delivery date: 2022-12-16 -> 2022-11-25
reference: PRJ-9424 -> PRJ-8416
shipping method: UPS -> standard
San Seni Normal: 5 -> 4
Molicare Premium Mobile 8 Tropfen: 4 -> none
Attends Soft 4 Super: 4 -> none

-=-=-

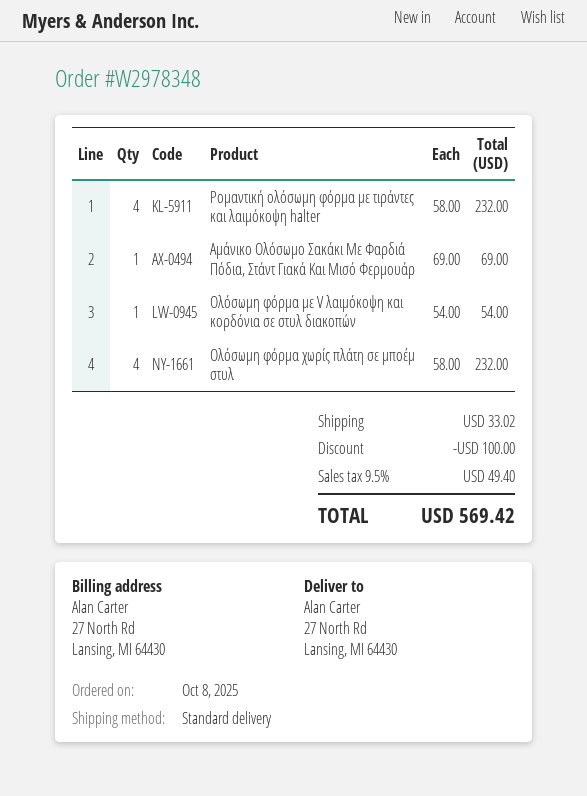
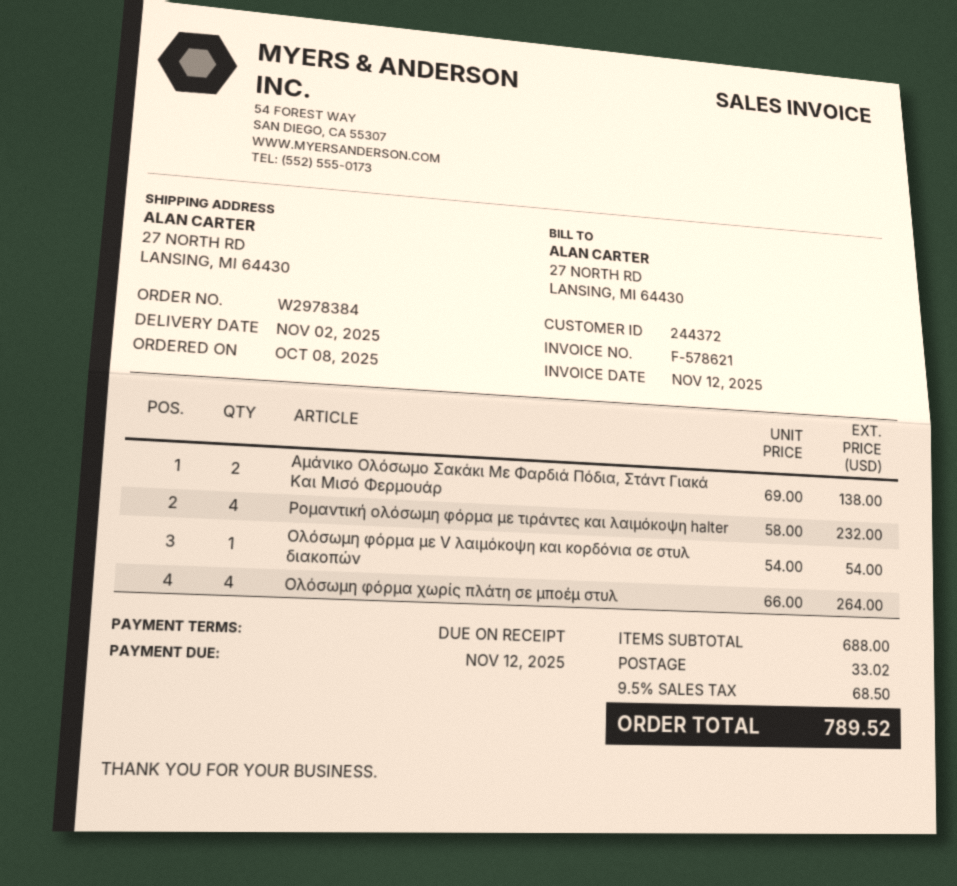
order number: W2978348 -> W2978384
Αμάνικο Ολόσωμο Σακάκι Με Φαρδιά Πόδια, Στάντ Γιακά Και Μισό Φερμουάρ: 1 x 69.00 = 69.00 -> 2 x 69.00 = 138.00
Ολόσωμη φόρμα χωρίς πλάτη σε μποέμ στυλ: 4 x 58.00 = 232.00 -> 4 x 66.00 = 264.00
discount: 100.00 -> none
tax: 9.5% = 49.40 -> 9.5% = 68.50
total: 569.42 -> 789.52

-=-=-

_INSTRUCTIONS FOR THE TASK_
Would you quote everything above from the line containing "reference: PRJ-9424 -> PRJ-8416" down to the line containing "Attends Soft 4 Super: 4 -> none"? Include both of those lines and nothing else.

_TASK OUTPUT_
reference: PRJ-9424 -> PRJ-8416
shipping method: UPS -> standard
San Seni Normal: 5 -> 4
Molicare Premium Mobile 8 Tropfen: 4 -> none
Attends Soft 4 Super: 4 -> none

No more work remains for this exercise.